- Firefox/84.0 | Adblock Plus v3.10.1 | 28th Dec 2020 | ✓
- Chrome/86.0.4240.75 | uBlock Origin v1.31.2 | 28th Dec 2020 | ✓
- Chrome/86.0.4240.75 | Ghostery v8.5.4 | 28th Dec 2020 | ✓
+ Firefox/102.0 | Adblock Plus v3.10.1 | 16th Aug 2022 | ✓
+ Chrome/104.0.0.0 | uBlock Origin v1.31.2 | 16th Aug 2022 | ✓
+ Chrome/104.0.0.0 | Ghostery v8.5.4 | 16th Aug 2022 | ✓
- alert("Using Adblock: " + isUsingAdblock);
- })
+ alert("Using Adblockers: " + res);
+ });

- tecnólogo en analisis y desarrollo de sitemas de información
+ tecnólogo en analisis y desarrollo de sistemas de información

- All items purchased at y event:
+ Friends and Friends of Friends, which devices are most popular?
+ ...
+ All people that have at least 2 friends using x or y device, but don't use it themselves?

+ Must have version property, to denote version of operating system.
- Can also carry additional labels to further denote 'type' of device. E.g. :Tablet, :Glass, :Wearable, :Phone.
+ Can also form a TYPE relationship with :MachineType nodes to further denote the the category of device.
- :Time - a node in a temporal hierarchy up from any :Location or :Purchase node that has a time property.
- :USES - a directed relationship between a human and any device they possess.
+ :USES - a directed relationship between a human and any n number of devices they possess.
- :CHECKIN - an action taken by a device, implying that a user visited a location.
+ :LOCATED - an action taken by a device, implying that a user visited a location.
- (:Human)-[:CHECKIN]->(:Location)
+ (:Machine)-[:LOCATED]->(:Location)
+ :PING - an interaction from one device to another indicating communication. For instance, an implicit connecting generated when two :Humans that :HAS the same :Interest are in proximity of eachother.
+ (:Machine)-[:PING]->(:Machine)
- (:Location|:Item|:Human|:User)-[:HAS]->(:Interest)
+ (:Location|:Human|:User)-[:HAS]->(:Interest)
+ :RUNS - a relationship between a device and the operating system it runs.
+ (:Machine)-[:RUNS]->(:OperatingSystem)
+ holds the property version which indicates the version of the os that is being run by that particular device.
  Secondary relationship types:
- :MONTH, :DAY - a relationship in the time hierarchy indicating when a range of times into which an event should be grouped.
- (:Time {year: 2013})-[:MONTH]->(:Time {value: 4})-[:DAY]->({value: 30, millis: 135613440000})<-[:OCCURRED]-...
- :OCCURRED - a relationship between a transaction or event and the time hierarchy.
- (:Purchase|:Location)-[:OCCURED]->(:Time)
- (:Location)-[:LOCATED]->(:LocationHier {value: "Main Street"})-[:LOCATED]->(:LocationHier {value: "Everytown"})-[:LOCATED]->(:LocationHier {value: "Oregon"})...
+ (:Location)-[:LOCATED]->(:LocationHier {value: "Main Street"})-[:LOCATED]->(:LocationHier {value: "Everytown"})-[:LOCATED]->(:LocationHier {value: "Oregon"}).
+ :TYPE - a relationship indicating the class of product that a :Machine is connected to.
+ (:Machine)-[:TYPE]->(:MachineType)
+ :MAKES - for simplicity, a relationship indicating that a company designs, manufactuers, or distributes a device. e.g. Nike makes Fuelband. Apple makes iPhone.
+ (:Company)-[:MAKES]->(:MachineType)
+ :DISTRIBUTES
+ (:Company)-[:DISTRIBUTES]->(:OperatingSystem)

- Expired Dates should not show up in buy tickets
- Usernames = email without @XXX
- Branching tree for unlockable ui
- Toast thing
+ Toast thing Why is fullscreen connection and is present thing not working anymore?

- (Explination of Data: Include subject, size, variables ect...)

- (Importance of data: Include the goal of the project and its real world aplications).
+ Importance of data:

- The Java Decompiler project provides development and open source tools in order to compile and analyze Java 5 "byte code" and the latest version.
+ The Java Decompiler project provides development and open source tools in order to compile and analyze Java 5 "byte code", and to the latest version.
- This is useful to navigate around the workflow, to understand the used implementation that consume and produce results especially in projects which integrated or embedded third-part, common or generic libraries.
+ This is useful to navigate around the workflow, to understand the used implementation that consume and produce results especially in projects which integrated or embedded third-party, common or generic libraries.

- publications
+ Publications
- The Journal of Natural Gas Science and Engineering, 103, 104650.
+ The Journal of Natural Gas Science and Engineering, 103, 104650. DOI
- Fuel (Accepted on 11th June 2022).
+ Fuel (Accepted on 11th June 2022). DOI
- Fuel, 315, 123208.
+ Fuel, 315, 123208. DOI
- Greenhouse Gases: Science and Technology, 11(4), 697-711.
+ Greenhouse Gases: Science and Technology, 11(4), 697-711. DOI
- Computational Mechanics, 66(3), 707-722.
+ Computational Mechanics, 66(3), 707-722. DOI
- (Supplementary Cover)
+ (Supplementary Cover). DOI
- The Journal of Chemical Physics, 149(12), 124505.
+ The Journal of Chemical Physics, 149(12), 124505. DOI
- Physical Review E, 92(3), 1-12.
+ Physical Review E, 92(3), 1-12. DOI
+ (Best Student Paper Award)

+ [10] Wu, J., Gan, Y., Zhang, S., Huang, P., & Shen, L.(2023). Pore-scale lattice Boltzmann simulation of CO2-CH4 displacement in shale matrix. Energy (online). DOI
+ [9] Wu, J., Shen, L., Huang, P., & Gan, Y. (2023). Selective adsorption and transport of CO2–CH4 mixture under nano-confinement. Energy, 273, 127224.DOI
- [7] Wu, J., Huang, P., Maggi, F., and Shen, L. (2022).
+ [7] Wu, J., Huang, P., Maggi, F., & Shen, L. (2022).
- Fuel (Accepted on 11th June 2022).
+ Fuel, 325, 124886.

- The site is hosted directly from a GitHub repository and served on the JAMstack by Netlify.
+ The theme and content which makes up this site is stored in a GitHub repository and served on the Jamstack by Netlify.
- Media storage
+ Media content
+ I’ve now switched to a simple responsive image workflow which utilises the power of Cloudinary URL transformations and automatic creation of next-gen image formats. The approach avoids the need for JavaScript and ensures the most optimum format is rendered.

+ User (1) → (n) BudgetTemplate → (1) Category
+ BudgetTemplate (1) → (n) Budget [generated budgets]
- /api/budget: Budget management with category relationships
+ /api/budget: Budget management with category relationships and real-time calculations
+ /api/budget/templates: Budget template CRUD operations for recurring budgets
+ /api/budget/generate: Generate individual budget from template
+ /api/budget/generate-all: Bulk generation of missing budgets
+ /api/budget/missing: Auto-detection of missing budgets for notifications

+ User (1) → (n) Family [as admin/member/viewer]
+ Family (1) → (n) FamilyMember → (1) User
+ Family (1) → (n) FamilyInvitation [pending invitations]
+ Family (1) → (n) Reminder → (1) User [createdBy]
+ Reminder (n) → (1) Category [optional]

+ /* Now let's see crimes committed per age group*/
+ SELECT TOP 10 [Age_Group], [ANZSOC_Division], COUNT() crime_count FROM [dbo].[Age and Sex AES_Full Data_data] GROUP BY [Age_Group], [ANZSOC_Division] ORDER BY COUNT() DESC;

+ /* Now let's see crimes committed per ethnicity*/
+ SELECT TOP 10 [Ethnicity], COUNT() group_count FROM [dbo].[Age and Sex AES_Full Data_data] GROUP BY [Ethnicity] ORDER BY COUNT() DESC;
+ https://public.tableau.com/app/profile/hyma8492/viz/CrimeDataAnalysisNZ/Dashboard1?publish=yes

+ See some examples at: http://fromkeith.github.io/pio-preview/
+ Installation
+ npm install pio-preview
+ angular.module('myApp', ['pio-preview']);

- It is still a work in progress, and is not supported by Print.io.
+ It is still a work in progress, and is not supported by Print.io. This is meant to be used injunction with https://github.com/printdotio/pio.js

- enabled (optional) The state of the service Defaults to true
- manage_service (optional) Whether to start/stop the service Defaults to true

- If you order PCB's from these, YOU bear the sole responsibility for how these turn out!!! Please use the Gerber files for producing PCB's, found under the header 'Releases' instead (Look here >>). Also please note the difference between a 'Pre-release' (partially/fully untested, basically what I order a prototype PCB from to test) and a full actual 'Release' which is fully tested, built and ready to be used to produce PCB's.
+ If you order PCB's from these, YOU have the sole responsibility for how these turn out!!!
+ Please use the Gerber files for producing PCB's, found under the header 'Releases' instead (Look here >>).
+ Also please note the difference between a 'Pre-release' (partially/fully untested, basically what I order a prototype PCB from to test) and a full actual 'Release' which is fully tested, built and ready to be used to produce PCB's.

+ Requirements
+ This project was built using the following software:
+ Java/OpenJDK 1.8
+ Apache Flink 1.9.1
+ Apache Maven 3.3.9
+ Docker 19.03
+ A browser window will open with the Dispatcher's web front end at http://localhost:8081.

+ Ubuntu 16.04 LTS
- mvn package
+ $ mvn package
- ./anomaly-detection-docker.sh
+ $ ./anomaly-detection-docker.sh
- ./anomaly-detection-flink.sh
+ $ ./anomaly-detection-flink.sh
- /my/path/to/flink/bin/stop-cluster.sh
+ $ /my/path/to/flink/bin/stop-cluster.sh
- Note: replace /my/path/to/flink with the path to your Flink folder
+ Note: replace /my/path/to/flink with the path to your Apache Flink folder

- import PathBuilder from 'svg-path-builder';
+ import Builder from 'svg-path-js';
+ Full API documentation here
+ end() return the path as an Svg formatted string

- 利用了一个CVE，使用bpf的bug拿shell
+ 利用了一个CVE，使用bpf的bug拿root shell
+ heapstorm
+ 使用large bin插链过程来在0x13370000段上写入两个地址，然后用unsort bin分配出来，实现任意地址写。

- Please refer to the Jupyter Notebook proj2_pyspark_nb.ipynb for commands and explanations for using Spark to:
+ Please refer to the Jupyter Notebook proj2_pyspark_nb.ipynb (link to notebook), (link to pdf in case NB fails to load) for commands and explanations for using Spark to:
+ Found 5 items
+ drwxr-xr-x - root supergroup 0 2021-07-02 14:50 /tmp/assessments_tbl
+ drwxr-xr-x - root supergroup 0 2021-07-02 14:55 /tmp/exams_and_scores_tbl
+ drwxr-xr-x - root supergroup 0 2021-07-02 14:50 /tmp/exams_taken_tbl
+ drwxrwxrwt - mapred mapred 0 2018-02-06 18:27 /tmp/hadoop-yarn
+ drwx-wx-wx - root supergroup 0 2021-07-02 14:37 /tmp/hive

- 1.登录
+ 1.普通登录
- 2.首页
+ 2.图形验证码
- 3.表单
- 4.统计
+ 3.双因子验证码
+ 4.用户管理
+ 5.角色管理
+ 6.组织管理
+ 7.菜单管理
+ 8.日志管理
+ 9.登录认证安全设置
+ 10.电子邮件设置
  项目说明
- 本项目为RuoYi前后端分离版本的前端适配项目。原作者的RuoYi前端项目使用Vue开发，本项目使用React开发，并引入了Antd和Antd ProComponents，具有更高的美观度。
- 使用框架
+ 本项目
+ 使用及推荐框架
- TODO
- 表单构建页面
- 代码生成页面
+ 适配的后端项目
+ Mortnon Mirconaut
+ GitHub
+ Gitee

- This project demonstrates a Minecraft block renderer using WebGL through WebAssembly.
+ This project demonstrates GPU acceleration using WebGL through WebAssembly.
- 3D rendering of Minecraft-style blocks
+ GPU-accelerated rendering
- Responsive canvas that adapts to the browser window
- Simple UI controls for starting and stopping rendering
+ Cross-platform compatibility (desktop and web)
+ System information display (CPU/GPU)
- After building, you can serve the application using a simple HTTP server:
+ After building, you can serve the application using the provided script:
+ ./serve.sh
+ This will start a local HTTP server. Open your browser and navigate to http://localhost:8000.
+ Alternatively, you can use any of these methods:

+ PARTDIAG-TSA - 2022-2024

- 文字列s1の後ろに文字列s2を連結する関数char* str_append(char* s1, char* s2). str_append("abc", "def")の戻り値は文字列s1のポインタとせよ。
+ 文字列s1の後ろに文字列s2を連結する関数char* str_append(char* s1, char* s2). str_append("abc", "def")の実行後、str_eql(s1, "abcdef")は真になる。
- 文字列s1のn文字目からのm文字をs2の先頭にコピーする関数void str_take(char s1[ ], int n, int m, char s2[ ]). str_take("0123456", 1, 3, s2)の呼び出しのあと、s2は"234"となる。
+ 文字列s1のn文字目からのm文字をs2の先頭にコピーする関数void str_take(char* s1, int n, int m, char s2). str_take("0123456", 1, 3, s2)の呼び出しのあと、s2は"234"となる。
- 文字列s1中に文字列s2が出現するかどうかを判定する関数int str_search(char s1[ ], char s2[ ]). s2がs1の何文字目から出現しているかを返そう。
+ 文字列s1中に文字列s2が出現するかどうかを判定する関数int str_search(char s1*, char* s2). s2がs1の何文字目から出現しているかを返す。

_ _ _

§ What you will do:
Say how many lines in the data above contain the string "content", and give no other output.

§ Result of this exercise:
2